ALEXANDRIA, Va. — A federal jury acquitted Russian analyst Igor Danchenko on Tuesday on four counts of lying to the FBI in what is expected to be the final case stemming from special counsel John Durham’s three-year probe into the origins of the agency’s investigation into alleged ties between former President Donald Trump’s 2016 campaign and Russia.

Prosecutors alleged Danchenko provided false information to the FBI in 2017 when the agency was trying to verify information in a dossier detailing Trump’s alleged ties to Russia that was compiled by former British spy Christopher Steele. The largely unsubstantiated dossier was used by the FBI to support its surveillance of former Trump campaign aide Carter Page.

Danchenko, 44, had told the FBI he received some of the information that went into the dossier in an anonymous phone call in July 2016 from someone he thought to be prominent Belorussian-American businessman Sergei Millian — a claim the defense argued was always speculative. Prosecutors used phone records to say the call never happened, while the defense maintained the conversation could have occurred via an encrypted phone app.

The government obtained Millian’s email records, which included messages from Danchenko but no contact information for any apps or references to a purported call between the two men. Millian has denied being a source of information for the dossier.

Durham’s team called several witnesses during the trial, including FBI analyst Brian Auten, who revealed the agency offered up to $1 million to Steele if he could provide evidence or sources that would produce “corroborating information that led to a successful prosecution” stemming from the allegations in his dossier,” and FBI agent Kevin Helson. Helson was Danchenko’s “handler” from 2017 until the Russian analyst’s identity as a main contributor to the dossier was indirectly revealed by the Justice Department in 2020.

Helson recalled Danchenko being upset about “how Mr. Steele embellished the information he provided.”

“Steele was trying to burn everything to the ground around him” to prove the allegations in his dossier true, Helson testified.

Though Danchenko was the one on trial, the government heavily criticized the FBI for its handling of the dossier, in particular, using the report’s uncorroborated allegations as part of its Foreign Intelligence Surveillance Act warrant application to surveil Page during the 2016 election.

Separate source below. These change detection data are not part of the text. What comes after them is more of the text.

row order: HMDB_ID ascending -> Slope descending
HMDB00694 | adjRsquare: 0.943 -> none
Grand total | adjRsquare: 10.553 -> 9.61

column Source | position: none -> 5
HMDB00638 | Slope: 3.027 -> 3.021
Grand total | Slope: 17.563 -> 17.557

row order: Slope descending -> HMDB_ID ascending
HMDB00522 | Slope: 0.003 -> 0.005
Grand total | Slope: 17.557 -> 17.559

“This case is about protecting the functions and integrity of our institutions,” assistant special counsel Michael Keilty argued during his opening statement, criticizing both Danchenko’s alleged lies and the FBI’s lack of action that he says would have uncovered them. “The bank robber doesn’t get a free pass simply because the security guards were asleep.” 

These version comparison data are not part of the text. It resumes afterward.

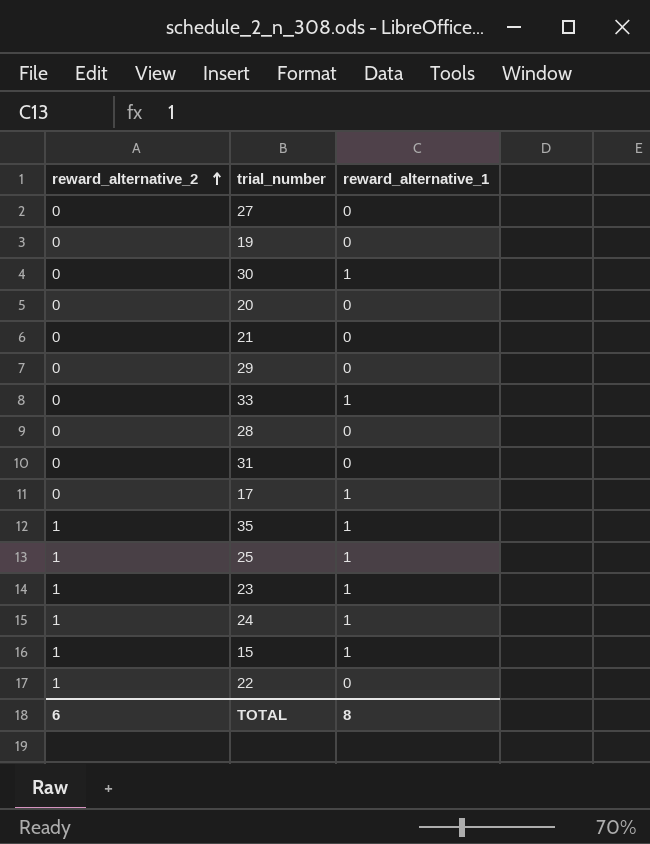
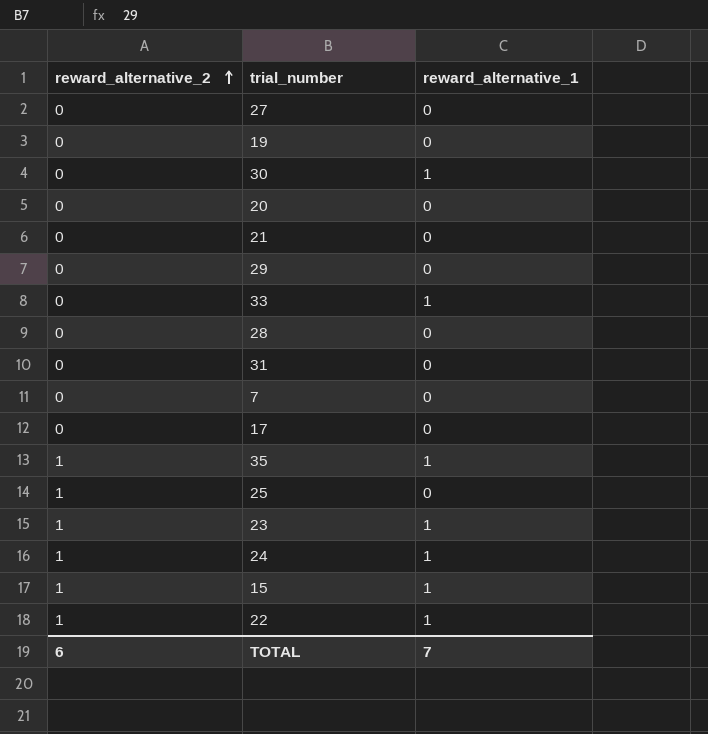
row 7: none -> 0 | 0
17 | reward_alternative_1: 1 -> 0
25 | reward_alternative_1: 1 -> 0
22 | reward_alternative_1: 0 -> 1
TOTAL | reward_alternative_1: 8 -> 7

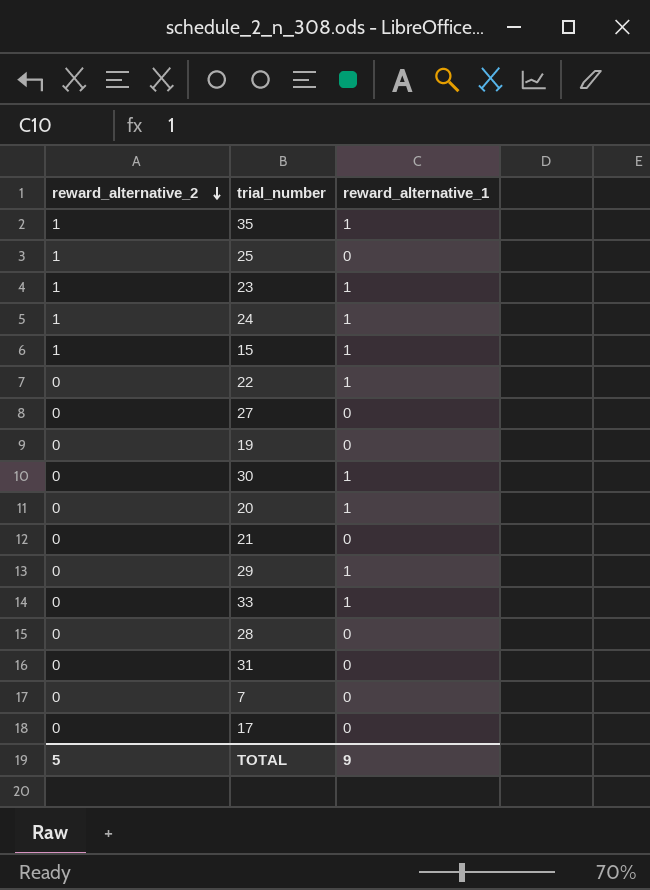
row order: reward_alternative_2 ascending -> reward_alternative_2 descending
22 | reward_alternative_2: 1 -> 0
20 | reward_alternative_1: 0 -> 1
29 | reward_alternative_1: 0 -> 1
TOTAL | reward_alternative_2: 6 -> 5
TOTAL | reward_alternative_1: 7 -> 9

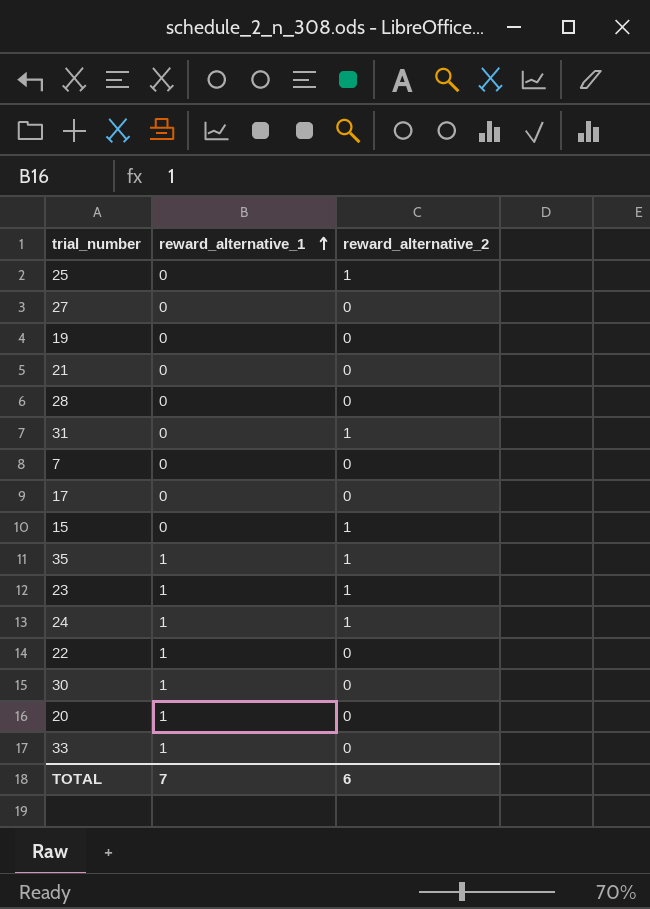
row order: reward_alternative_2 descending -> reward_alternative_1 ascending
column reward_alternative_2 | position: 1 -> 3
row 29: 0 | 1 -> none
31 | reward_alternative_2: 0 -> 1
15 | reward_alternative_1: 1 -> 0
TOTAL | reward_alternative_1: 9 -> 7
TOTAL | reward_alternative_2: 5 -> 6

At the end of the trial, Keilty told jurors, “this wasn’t the FBI’s finest hour,” but noted the issue before them was solely Danchenko’s “shifting story.”

In his closing argument, defense attorney Stuart Sears homed in on testimony from multiple FBI agents and analysts who testified under oath that they had “no reason to doubt” Danchenko and believed him to be credible.

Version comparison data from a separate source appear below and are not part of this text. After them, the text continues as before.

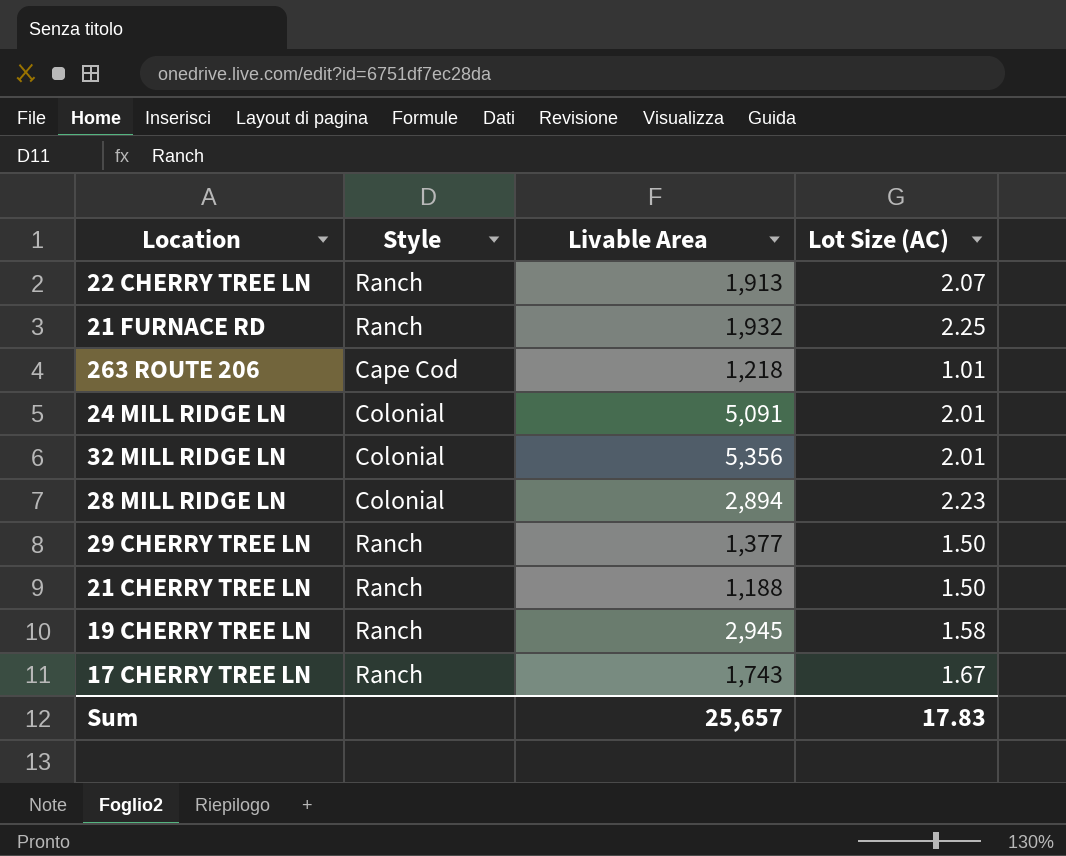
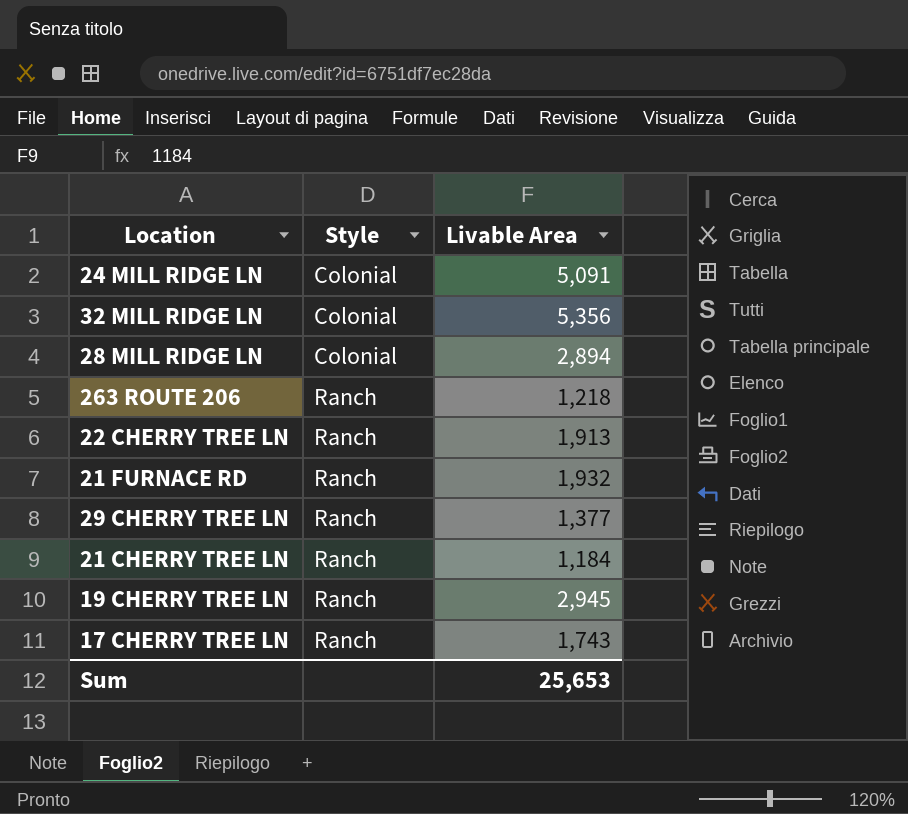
row order: none -> Style ascending
column Lot Size (AC) | position: 4 -> none
263 ROUTE 206 | Style: Cape Cod -> Ranch
21 CHERRY TREE LN | Livable Area: 1,188 -> 1,184
Sum | Livable Area: 25,657 -> 25,653

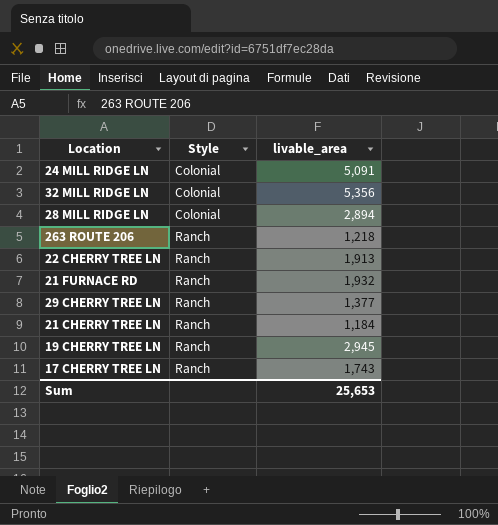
column name: Livable Area -> livable_area

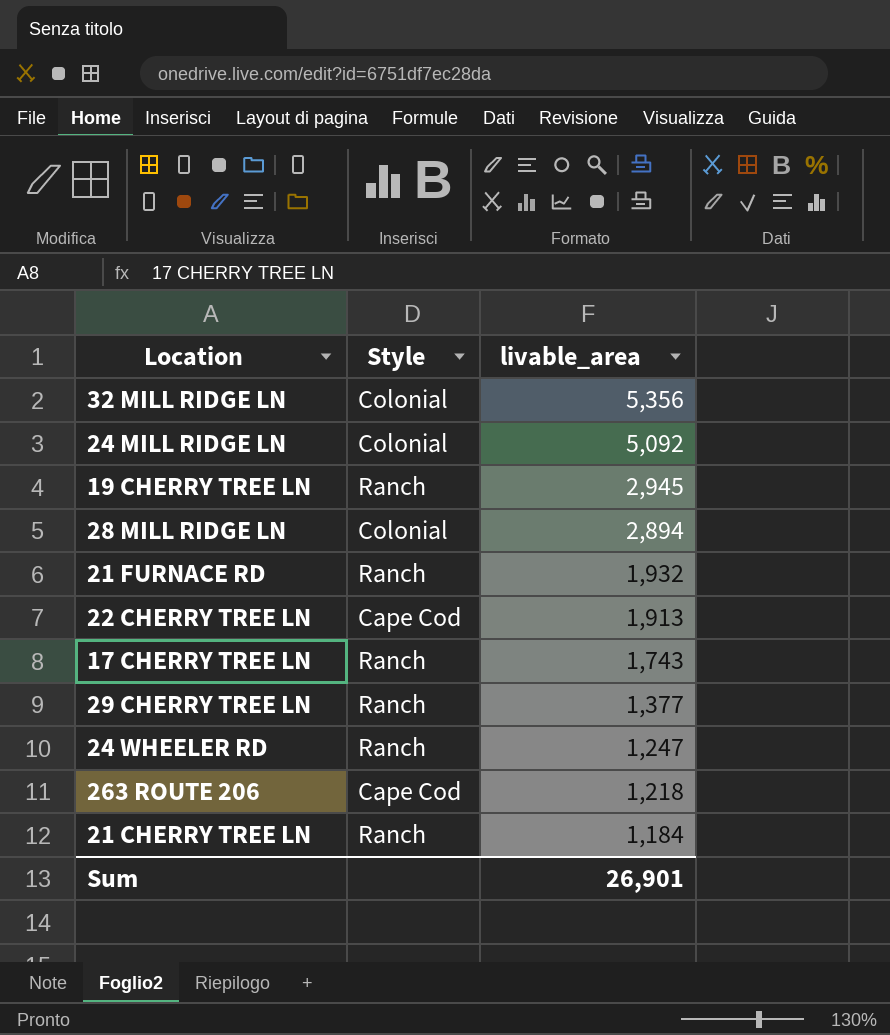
row order: Style ascending -> livable_area descending
24 MILL RIDGE LN | livable_area: 5,091 -> 5,092
22 CHERRY TREE LN | Style: Ranch -> Cape Cod
row 24 WHEELER RD: none -> Ranch | 1,247
263 ROUTE 206 | Style: Ranch -> Cape Cod
Sum | livable_area: 25,653 -> 26,901

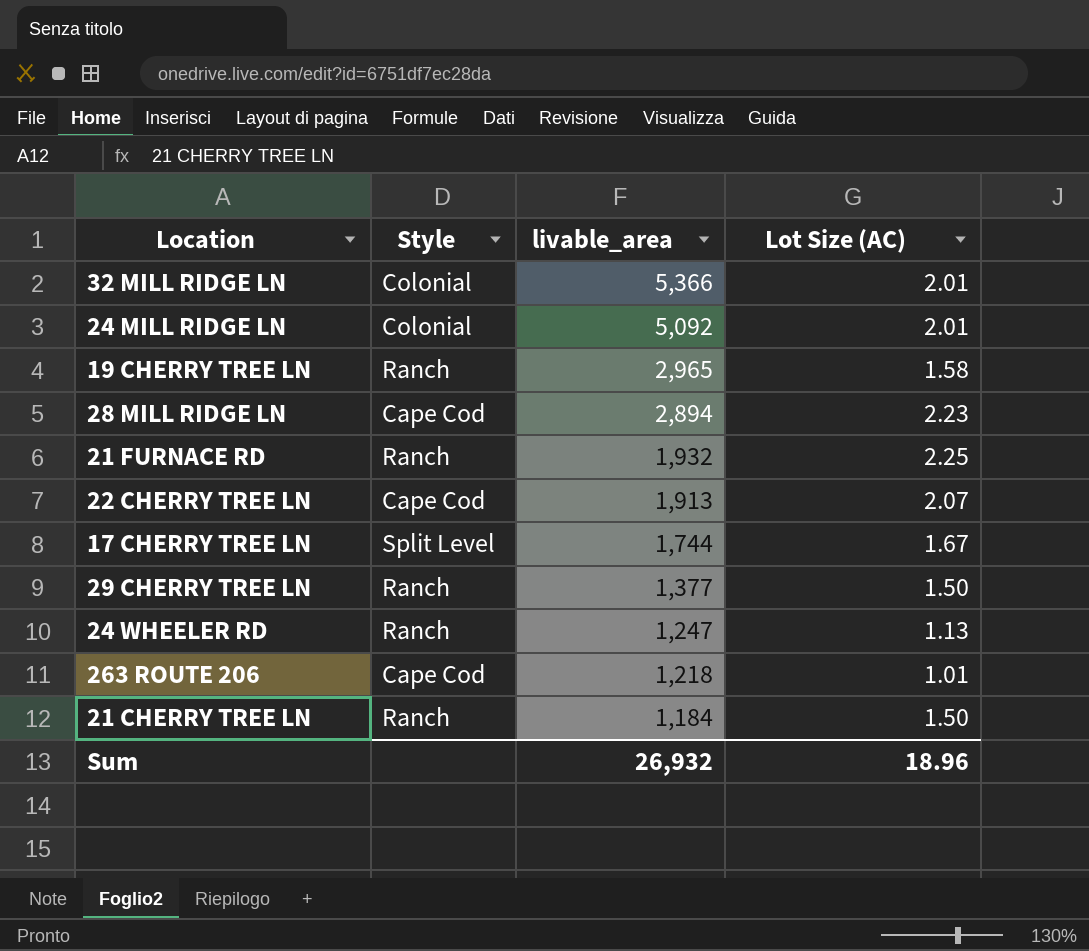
column Lot Size (AC) | position: none -> 4
32 MILL RIDGE LN | livable_area: 5,356 -> 5,366
19 CHERRY TREE LN | livable_area: 2,945 -> 2,965
28 MILL RIDGE LN | Style: Colonial -> Cape Cod
17 CHERRY TREE LN | Style: Ranch -> Split Level
17 CHERRY TREE LN | livable_area: 1,743 -> 1,744
Sum | livable_area: 26,901 -> 26,932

“It was devastating testimony for the special counsel’s case,” Sears said, noting the internal pressure the agents may have faced before providing that testimony. 

“The special counsel’s investigation is committed to proving crime at any cost,” regardless of the government’s own evidence proving his client’s innocence, Sears said before going down the list of how emails and comments corroborated — not refuted — Danchenko’s claims.

After the government and the defense rested their cases Friday, U.S. District Judge Anthony Trenga dismissed one of the charges against Danchenko related to whether he had communicated with a Democratic operative named Charles Dolan for some of the information in the so-called Steele dossier. When asked by the FBI whether he had talked to Dolan for the information, Danchenko said he had not. In his decision, Trenga said that answer was literally true, since their communications were made by email.

Prior to the start of the trial, Trenga also ruled prosecutors could not present evidence about the most salacious parts of the dossier, including unproven allegations involving Trump and prostitutes at a Moscow hotel allegedly bugged by Russian intelligence, an allegation that could have raised the possibility that Trump could be blackmailed. Trump had called the dossier fake news and evidence of a political witch hunt against him.

Earlier this year, Durham’s probe lost a court battle when a federal jury found Hillary Clinton campaign lawyer Michael Sussmann not guilty on a charge of lying to the FBI. Prosecutors from Durham’s office had contended that Sussmann misrepresented himself during a meeting with the FBI’s general counsel in 2016 in hope of orchestrating an “October surprise” against rival Trump.

In another case from the probe, former FBI lawyer Kevin Clinesmith was sentenced to probation last year, avoiding a prison sentence, for making a false statement by altering an internal FBI email in the course of seeking a court’s permission to continue government surveillance of Page.